After John F. Kennedy succeeded Eisenhower as president in January 1961, the so-called "Cuban Missile Crisis" continued for several tense weeks and made crystal clear that, unless Khrushchev or Kennedy backed down from their clearly enunciated positions, the United States and the Soviet Union would be at war over the Castro-created crisis, and southeastern U.S. cities would be threatened with Soviet missile assault from the Cuban positions.

Finally, however, it was Khrushchev who "blinked," with Kennedy's assurance that the United States would not intervene militarily in Cuba. Khrushchev removed the missiles from Cuba, with a loud sigh of relief from both Washington and Moscow over the welcome end of the "Cuban Missile Crisis" of 1960-61.

During the final years of the Eisenhower administration, the U.S. Central Intelligence Agency (CIA) developed a half-baked plan to attempt to overthrow Castro via an invasion of U.S.-backed Latin American forces at Cuba's Bay of Pigs – an action which, hopefully, would inspire the suffering people of Cuba to join in the effort to end the Castro regime.

President Kennedy Kennedy and his attorney general brother, Bobby, bought the plan hook, line and sinker, and thus came to pass the horribly ill-conceived Bay of Pigs invasion, which began and ended in costly failure on April 17, 1961. Burning with that defeat, the Kennedy brothers ordered an extremely reluctant CIA to arrange a plot for the assassination of Castro under the code name "Operation Mongoose."

At U.S. taxpayers' expense, a motley crew of mobsters and misfits including Lee Harvey Oswald, a Russian sympathizer with a Russian wife, was assembled.
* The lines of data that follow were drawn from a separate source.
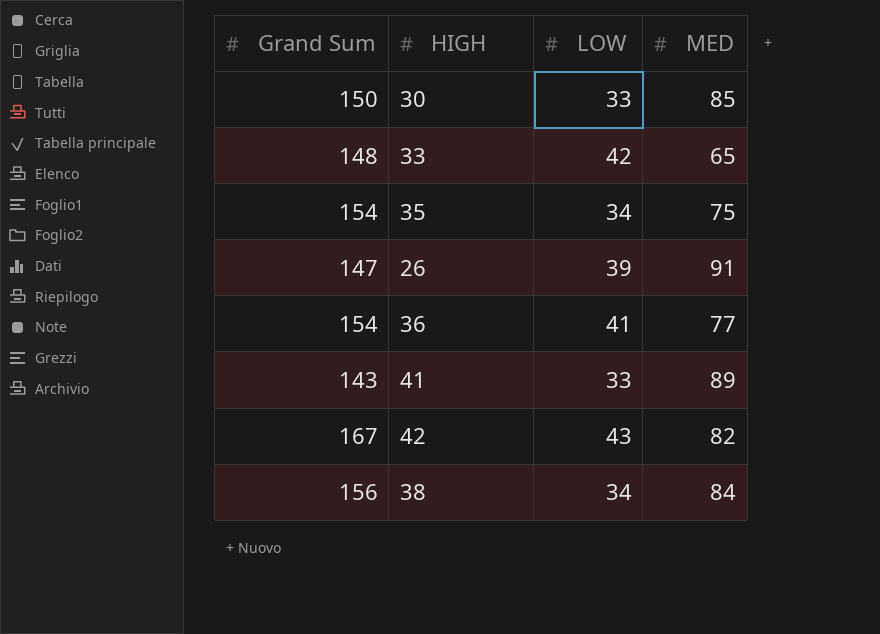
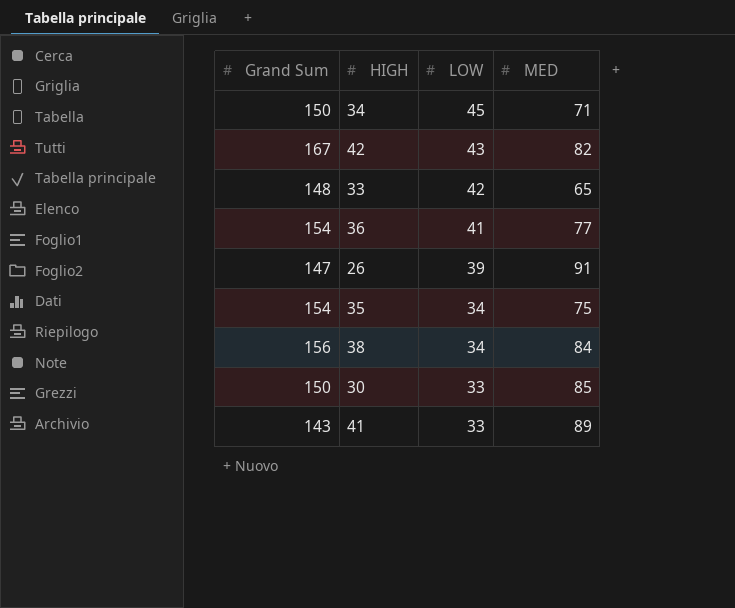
row order: none -> LOW descending
row 34: none -> 150 | 45 | 71

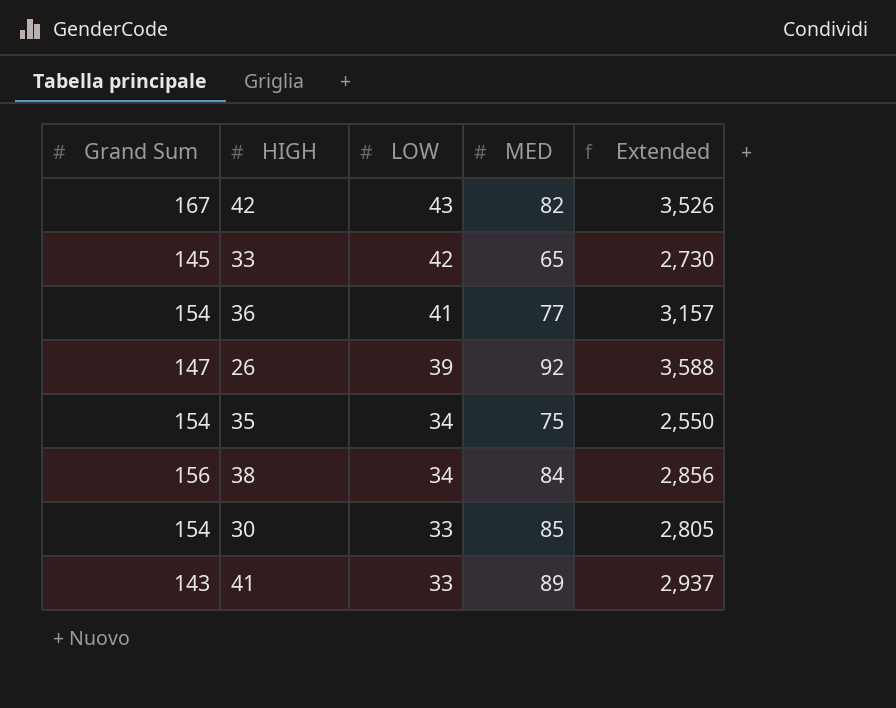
column Extended | formula: none -> [LOW] * [MED]
row 34: 150 | 45 | 71 -> none
33 | Grand Sum: 148 -> 145
26 | MED: 91 -> 92
30 | Grand Sum: 150 -> 154

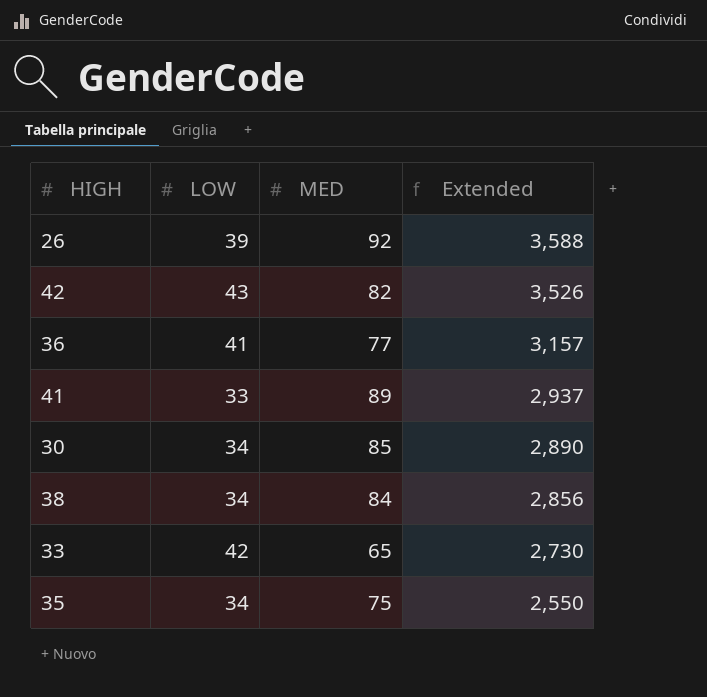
row order: LOW descending -> Extended descending
column Grand Sum | position: 1 -> none
30 | LOW: 33 -> 34
30 | Extended: 2,805 -> 2,890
Not surprisingly, word of the plot reached Castro and the assassination plot backfired to the extent that, despite the fact that Kennedy administration people were aware of reports of a possible assassination attempt against Kennedy, he visited Dallas, Texas, on November 22, 1963, where he was assassinated.

Then on June 5, 1968, with Vice President Lyndon Johnson's having succeeded Kennedy as U.S. President, Bobby Kennedy, visiting Los Angeles, was also assassinated with one Sirhan Sirhan, a Palestinian-born U.S. resident, pro-Communist and Israeli hater, seized, convicted and sentenced to death.

All of which, if nothing more, is a sad saga in U.S. History which proved, once again, the old adage, "He who lives by the sword dies by the sword."

To all-above, RE the history of U.S. Cuban-relations - from Columbus to Castro - it is noteworthy that, prior to the now rapidly-aging Clinton presidency, all of Clinton's Castro era predecessors resisted him while, from outset, Clinton has struggled to appease him, even to the point that, as recently revealed, his administration cooperated with the Castro regime in the case of the 6-yeaar-old Elian Gonzales RE Castro's demand that the child be denied U.S. asylum and returned to Cuba. This, even to the point of the Clinton administration's seeking Castro's propaganda agency's "assistance" in coordinating "information" to the American people RE the fashioning of a policy for reporting the action to the U.S. media. And, if nothing more, as RE that addendum, "God help America" and the historic concept, "The truth shall make you free!"